Caribou Gear Tarp

Tax welfare

I like the thought of someone agreeing with me...but I think you took a running start from my post and went straight off a cliff. I disagree with almost everything you wrote after "...we have a country." But especially, I disagree with "we also need a system where the work you do pays enough to live where you do." I think one of the things our country has done right (common language, laws, etc across the country) is made it extremely easy to physically move anywhere there is better opportunity. I think that people that stay where they are (and complain about their situation) are just afraid of change. Do we not celebrate our ancestors that had the fortitude to leave their homelands in search of better lives for themselves and their descendants?

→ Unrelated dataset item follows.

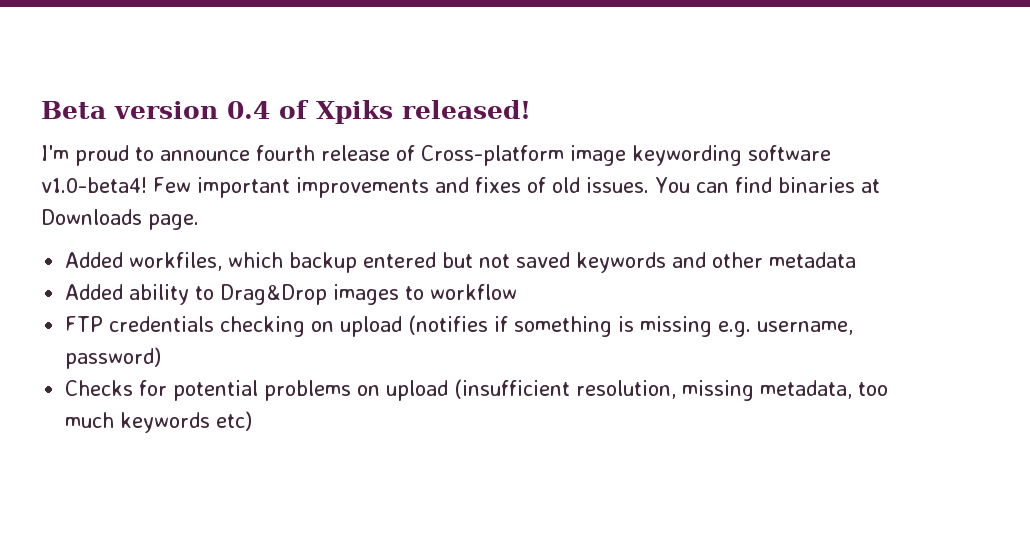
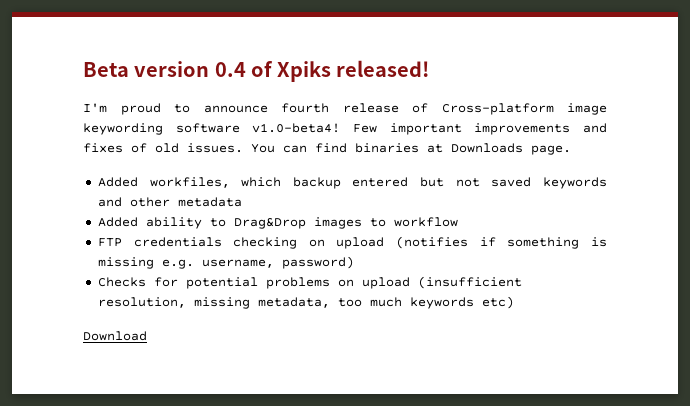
(253, 421) none -> [83,331,147,341] // Download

It's easy to think that because there are few physical barriers to movement, that it's easy. But when the choice is between spending everything you have to maintain a roof over your head, and moving with no prospects or job lined up, then I think it's easy to see how that doesn't happen. In the great rural exodus that's been happening for decades, it's because jobs were plentiful in urban areas. Now those jobs are overseas or mechanized, leaving lower paying jobs & increased competition for them.

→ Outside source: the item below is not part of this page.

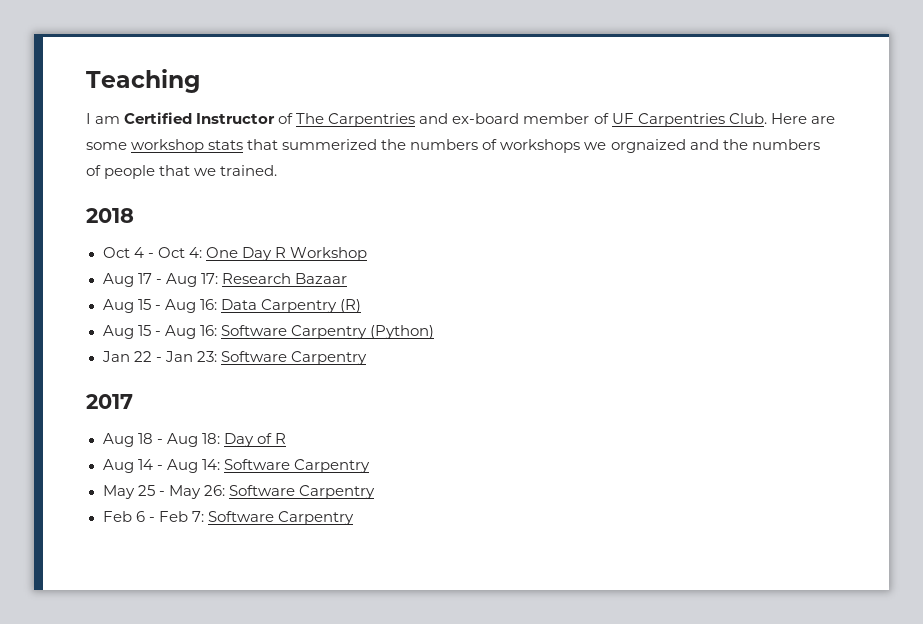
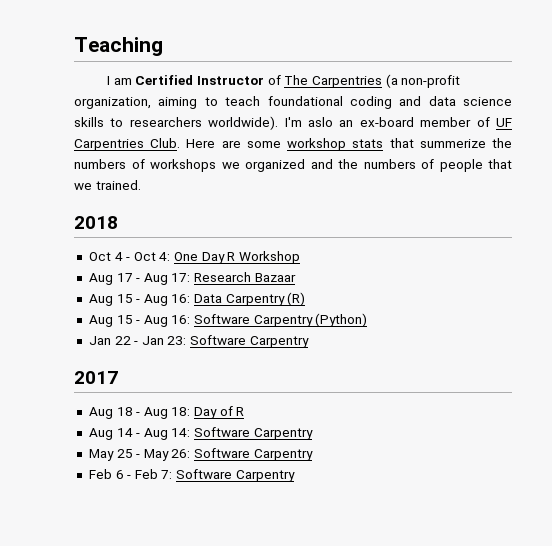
[419,113,449,124] and -> [385,74,461,88] [74,96,512,109] [74,116,354,130] (a non-profit organization, aiming to teach foundational coding and data science skills to researchers worldwide). I'm aslo an
[282,139,378,150] summerized -> [419,139,486,148] summerize
[610,139,686,153] orgnaized -> [245,159,305,172] organized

Cost of living as well in urban areas is oftem times much, much higher than elsewhere, so being able to save enough to move you & your family just isn't realistic.

But I'm glad you agree with me. :)
 
Absolutely agree that we have a country that subsidizes the indentured servitude of citizens through welfare. But we also need a system where the work you do pays enough to live where you do. People work 3 jobs & still can't get by. Housing costs are out of hand in most towns & cities. Food costs create insecurity & obesity because we've subsidized corn to the point that it's cheaper to by doritos than fresh fruit & veg.

There is already a system like. Go ask the people of Venezuela. It is incredible and all the citizens all lived happily ever after...
 
moving with no prospects or job lined up
I think the internet has all but elminated this situation. It's not 1900. You can find almost any job anywhere in the US online. Even if we didn't have the internet (like my ancestors and yours), shouldn't we reward those that are willing to take some risk? Or are we pretending to live in socialist utopia where everyone benefits?
 
He's my challenge to you guys who think it's easy to work enough on a minimum wage job to not live off of welfare, move to another part of the country sigh-unseen w/no support network or job prospect or skill set that is transferable: Do it and tell us how easy it is.
 
I think the internet has all but elminated this situation. It's not 1900. You can find almost any job anywhere in the US online. Even if we didn't have the internet (like my ancestors and yours), shouldn't we reward those that are willing to take some risk? Or are we pretending to live in socialist utopia where everyone benefits?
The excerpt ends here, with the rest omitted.